┏━━
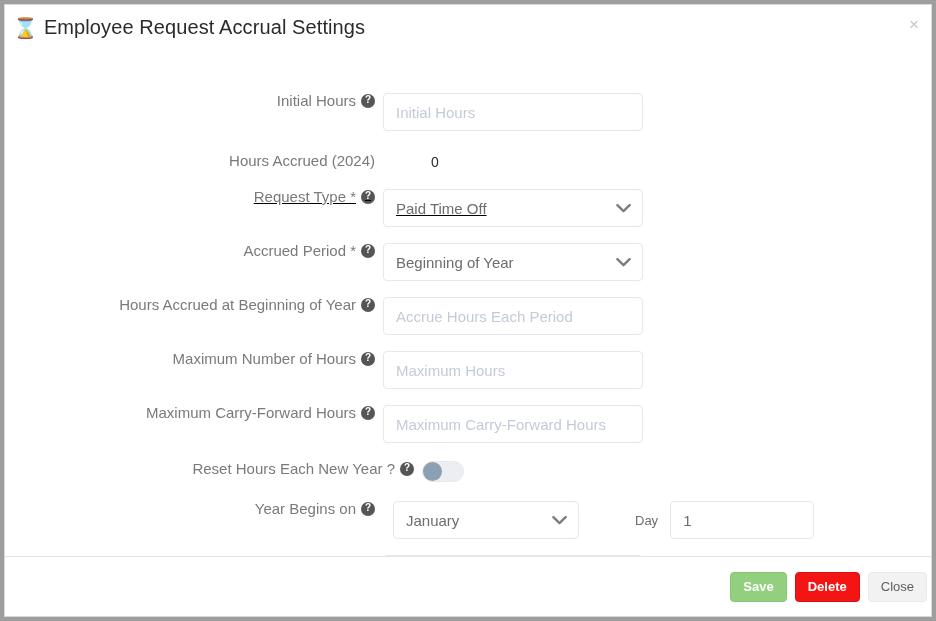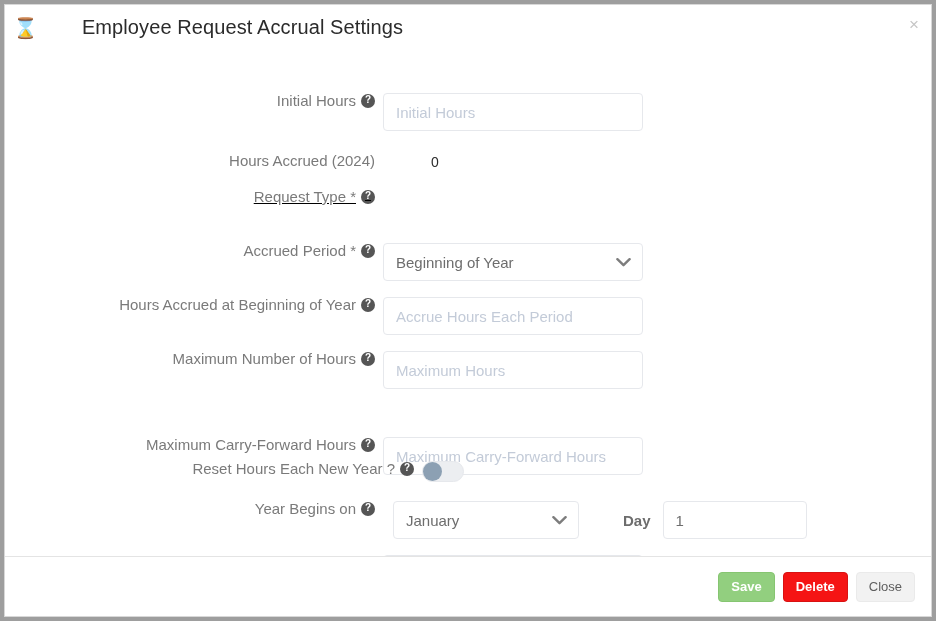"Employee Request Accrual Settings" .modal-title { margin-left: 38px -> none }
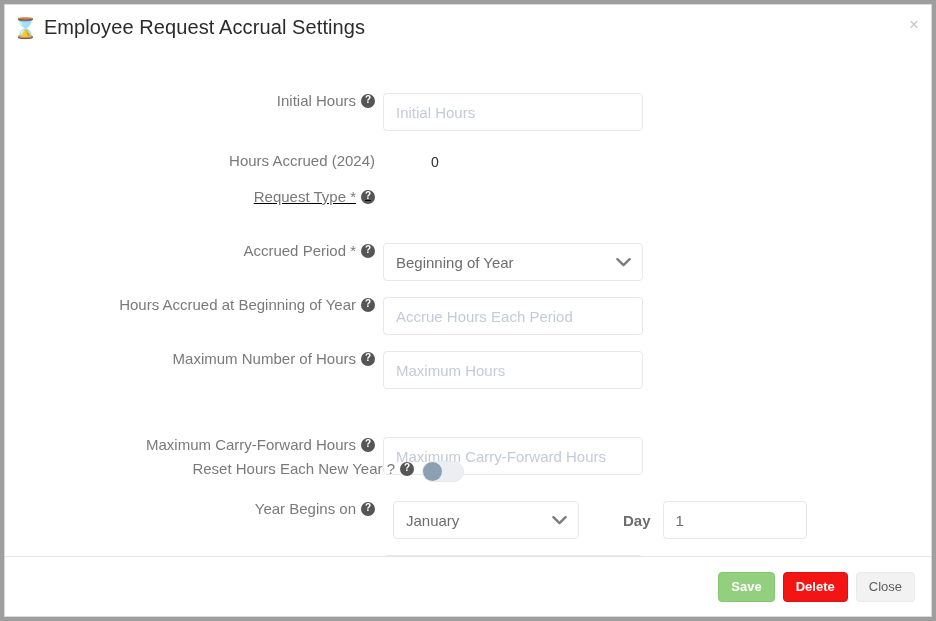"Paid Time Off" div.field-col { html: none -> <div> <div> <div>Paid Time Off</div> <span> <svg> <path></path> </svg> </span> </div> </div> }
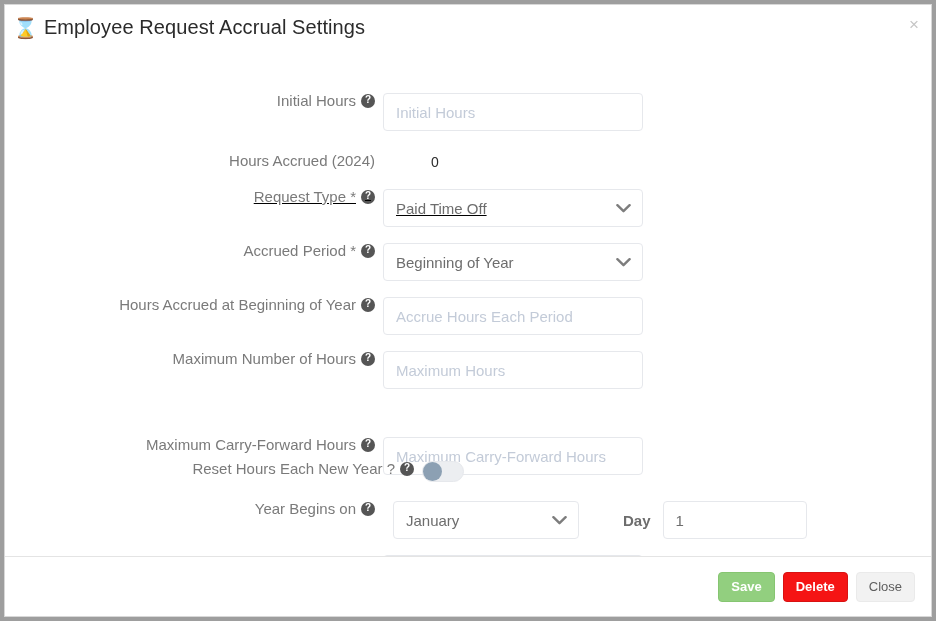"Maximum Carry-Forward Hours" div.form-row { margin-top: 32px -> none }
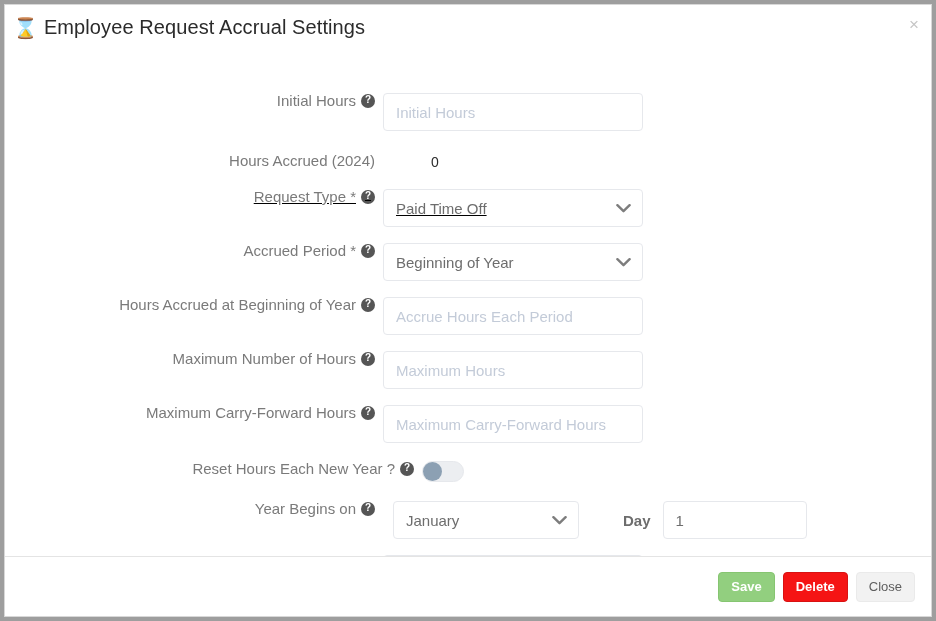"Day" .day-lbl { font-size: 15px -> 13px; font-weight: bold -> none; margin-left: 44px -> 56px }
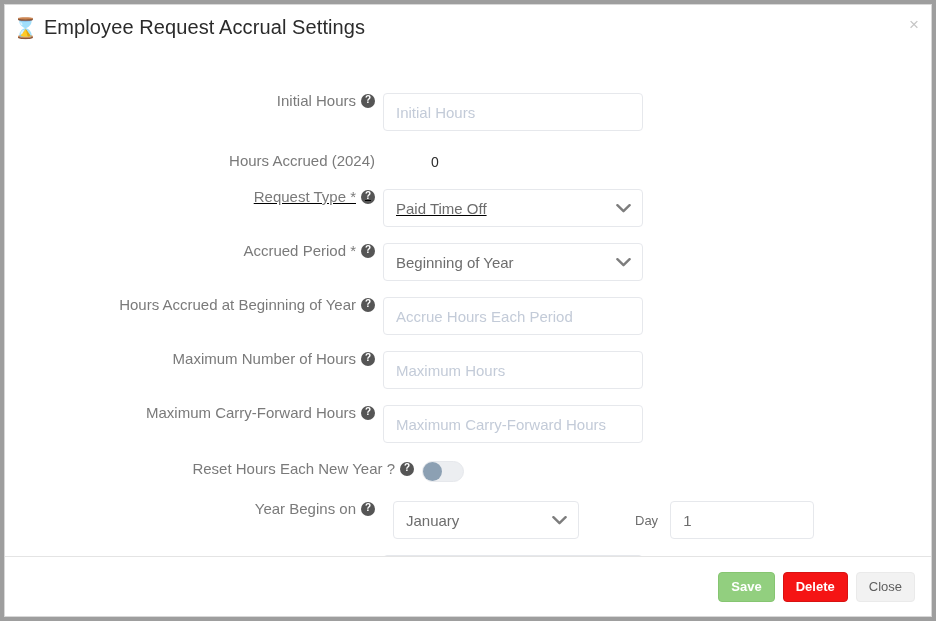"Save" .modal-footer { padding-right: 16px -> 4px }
┗━━
- **Exercise**
Return, exactly as they stand, the lines from the opening line of the listing through the line with "margin-top: 32px ->", both ends counted, and no pictures.

- **Exercise output**
"Employee Request Accrual Settings" .modal-title { margin-left: 38px -> none }
"Paid Time Off" div.field-col { html: none -> <div> <div> <div>Paid Time Off</div> <span> <svg> <path></path> </svg> </span> </div> </div> }
"Maximum Carry-Forward Hours" div.form-row { margin-top: 32px -> none }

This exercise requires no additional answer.